I originally presented this at the Rhetoric Society of America conference in 2018. I am sharing here inspired by the recently published New York Times piece on Bruno Latour by Ava Kofman.
What activates the post-truth? The term as we understand and deploy it marks a moment when and a disposition within which we cease to care about, reside in, or answer to the truth, which generally stands in for the empirical truths of science, and, perhaps, the archival truths of the humanities. And it is hard to deny this is so. I despise nostalgia, but those of us recalling better, more reasonable, more realistic days might have a point. Maybe we are, in fact, at the end of someone’s whiggish history.
But the presence and precedent of the post-truth isn’t my point.
With my brief remarks, I want to hear the expression “post-truth” otherwise, in another, hopefully, more durable way. In short, I hear post-truth as decidedly not about not caring about the truth. As I hear it, hear the performance of what we call the post-truth, I feel it as a disposition that emerges once one believes that they have already determined and so are now in possession of the “truth.” One is post-truth insofar as they reside in a moment in which their truths have already been established. And this establishment activates, justifies even, what comes next. What wouldn’t one do for the truth?
Heard this way, post-truth is old news. Plato’s writings, many of the ones important for rhetoricians, work precisely through the temporality of truth and truth’s interface with civics. Plato struggles mightily and earnestly with these questions, but sometimes the answers he composes are troubling. The Phaedrus seems to activate a grotesque propaganda: what wouldn’t one do to save their beloved? TheRepublic winds up with some immigration policies we might very well object to: if I have to hear one more lyre solo, I am gonna lose it.
What I want to posit is a post-truth where post resonates with the post in posthumanism. Bear with me for a moment because, for some, posthumanism might be worse if also another contributing factor to the post-truth disposition. Why, oh why, did we let Donald read Donna? I don’t hear the post in posthumanism as a temporal distinction, as in that which comes after the human is over. I hear the post as not what comes after but as what goes after: as what doggedly pursues the human as an open question worth continual investigation and, to borrow from Rosi Braidotti, “pragmatic experimentation.”
I am not at all suggesting that we attempt to lead an STS-armed rhetoric of science charge to rebrand the term in popular discourse. What we shouldn’t do, however, is let the term bully us away from our disciplinary commitment to “show our work,” as Latour has put it. I am hear thinking of S. Scott Graham’s fairly recent and really fiery critique of the I Fucking Love Science Facebook group. He writes, “While I genuinely support the idea of a community devoted to sharing scientific ideas (and even ideals), it is deeply problematic when the advancement of those ideas is built primarily on appeals to an unimpeachable scientific authority” (529). Indeed, closing ranks around authority, in addition to being intellectually spurious, is, at this point, politically ineffective. The problem, the problem, with arguments from authority is that they require, in the end, some species of authority. But NASA is now administered by someone with no background in science. Flat Earthers run the EPA. Know nothings run the Department of Education and any number of institutions and infrastructures within which we’d hope to see the truth circulating. There is no authority from which to argue anymore. Science does not have that kind of authority any more, assuming, and this is Scott’s important point, we should want for such an authority in the first place. Perhaps, the spirit shouldn’t be willing for what the flesh can’t even deliver.

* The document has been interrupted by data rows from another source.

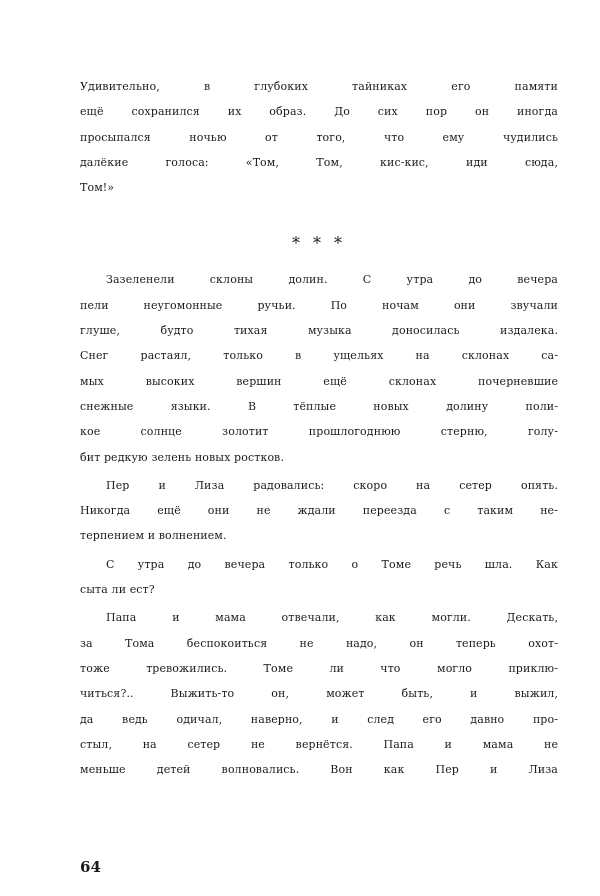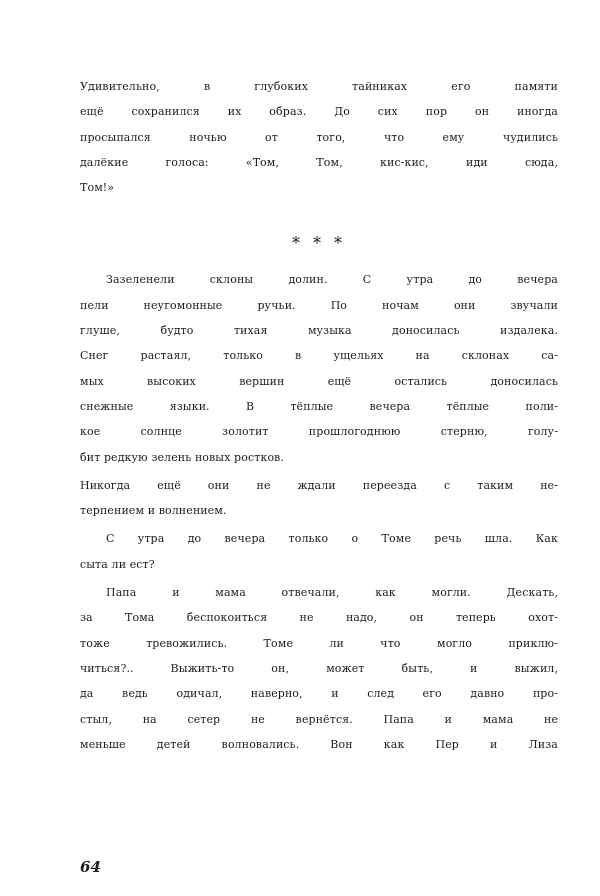--- a/index.html
+++ b/index.html
@@ -38,7 +38,7 @@
     <span class="line">пели неугомонные ручьи. По ночам они звучали</span>
     <span class="line">глуше, будто тихая музыка доносилась издалека.</span>
     <span class="line">Снег растаял, только в ущельях на склонах са-</span>
-    <span class="line">мых высоких вершин ещё остались доносилась</span>
+    <span class="line">мых высоких вершин ещё склонах почерневшие</span>
     <span class="line">снежные языки. В тёплые вечера тёплые поли-</span>
     <span class="line">кое солнце золотит прошлогоднюю стерню, голу-</span>
     <span class="line last">бит редкую зелень новых ростков.</span>

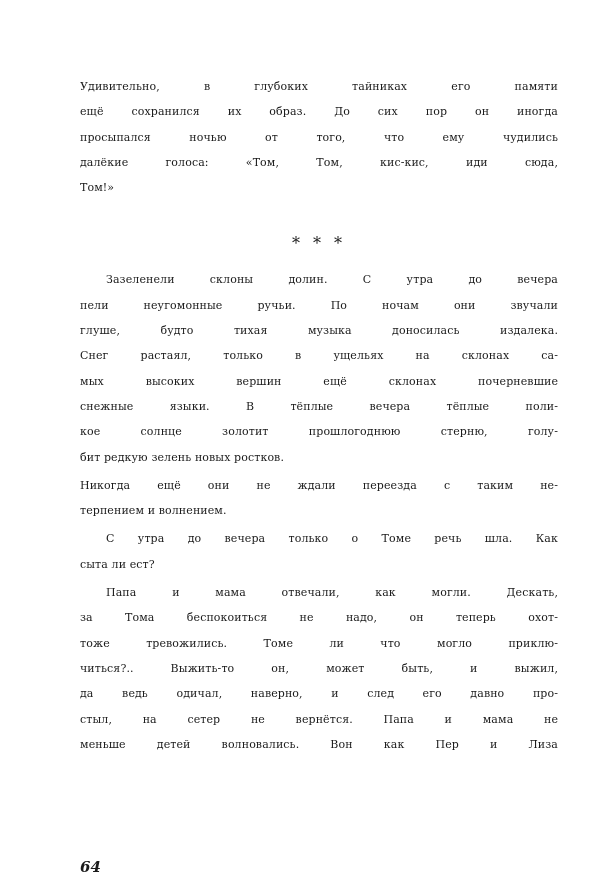--- a/index.html
+++ b/index.html
@@ -39,7 +39,7 @@
     <span class="line">глуше, будто тихая музыка доносилась издалека.</span>
     <span class="line">Снег растаял, только в ущельях на склонах са-</span>
     <span class="line">мых высоких вершин ещё склонах почерневшие</span>
-    <span class="line">снежные языки. В тёплые вечера тёплые поли-</span>
+    <span class="line">снежные языки. В тёплые новых долину поли-</span>
     <span class="line">кое солнце золотит прошлогоднюю стерню, голу-</span>
     <span class="line last">бит редкую зелень новых ростков.</span>
   </div>

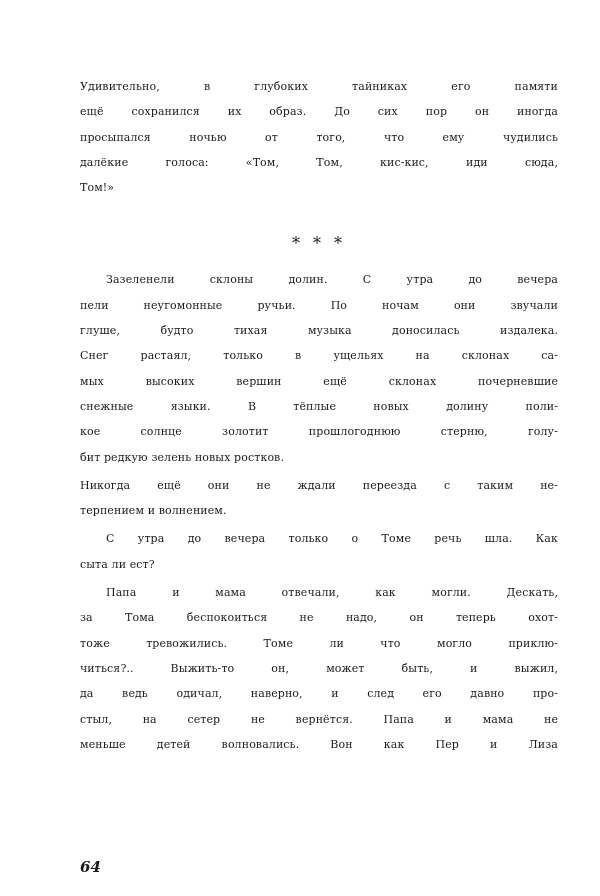--- a/index.html
+++ b/index.html
@@ -46,6 +46,7 @@
   <div class="gap"></div>
 
   <div class="para">
+    <span class="line first">Пер и Лиза радовались: скоро на сетер опять.</span>
     <span class="line">Никогда ещё они не ждали переезда с таким не-</span>
     <span class="line last">терпением и волнением.</span>
   </div>

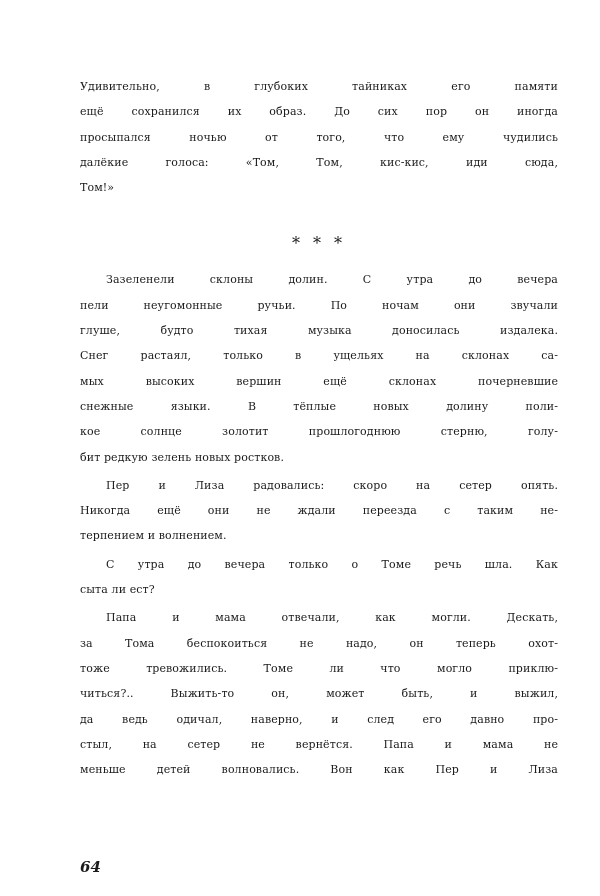--- a/index.html
+++ b/index.html
@@ -16,7 +16,7 @@
   .line.first { padding-left: 26px; }
   .sep { text-align: center; font-size: 16px; letter-spacing: 4px; margin: 31px 0 11px 0; height: 25px; line-height: 25px; }
   .gap { height: 3px; }
-  .pnum { position: absolute; left: 80px; top: 858px; font-size: 15px; font-weight: bold; font-family: "DejaVu Serif", serif; font-style: italic; }
+  .pnum { position: absolute; left: 80px; top: 858px; font-size: 15px; font-weight: bold; font-family: "DejaVu Serif", serif; }
 </style>
 </head>
 <body>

For me, then, the question(s) of post-truth isn’t a philosophical problem of epistemology; it is a rhetorical question about our capacities to compose a world we want to inhabit, which might often be a world over against some other, possible world. The stakes here are ontological. The trials of strength differ here. How do want to live, to be, and how hard, how much do want to live that way?
The phrase “post-truth” is odd because it names what is for some an epistemological dream, but it also describes a political, ontological nightmare. What I am saying is that it names something we don’t like: being unconcerned with the “truth,” or more properly the authority of the institutions that compose the truth. But it also names a desire that moves through scientism: the end or ends of epistemology—the establishment of a truth unquestioned. Don’t we all hope to be post-truth in that sense of having arrived there, finally, after so much wondering around? So it isn’t only the premature, sloppy arrival at the post-truth that troubles me, but also the desire, the drive, to be post-truth: to live when and where the truth has already been established. This is why, for instance, and even in the traumatic context of an administration running roughshod over the institutions of the empirical, Neil Degrass Tyson’s call for a “virtual country” named Rationalia sends a shudder down my spine.
We are always on our way to truth and so we also never fully and finally arrive at it. The truth is the work of experimentation and experience. Such a post-truth acknowledges and advocates for the value of science (and Science’s unique constellation of values) without ever risking post truth. But this post-truth is durable precisely because it’s impeachable. Durable because it never ends. There is no after it; there is only being after it.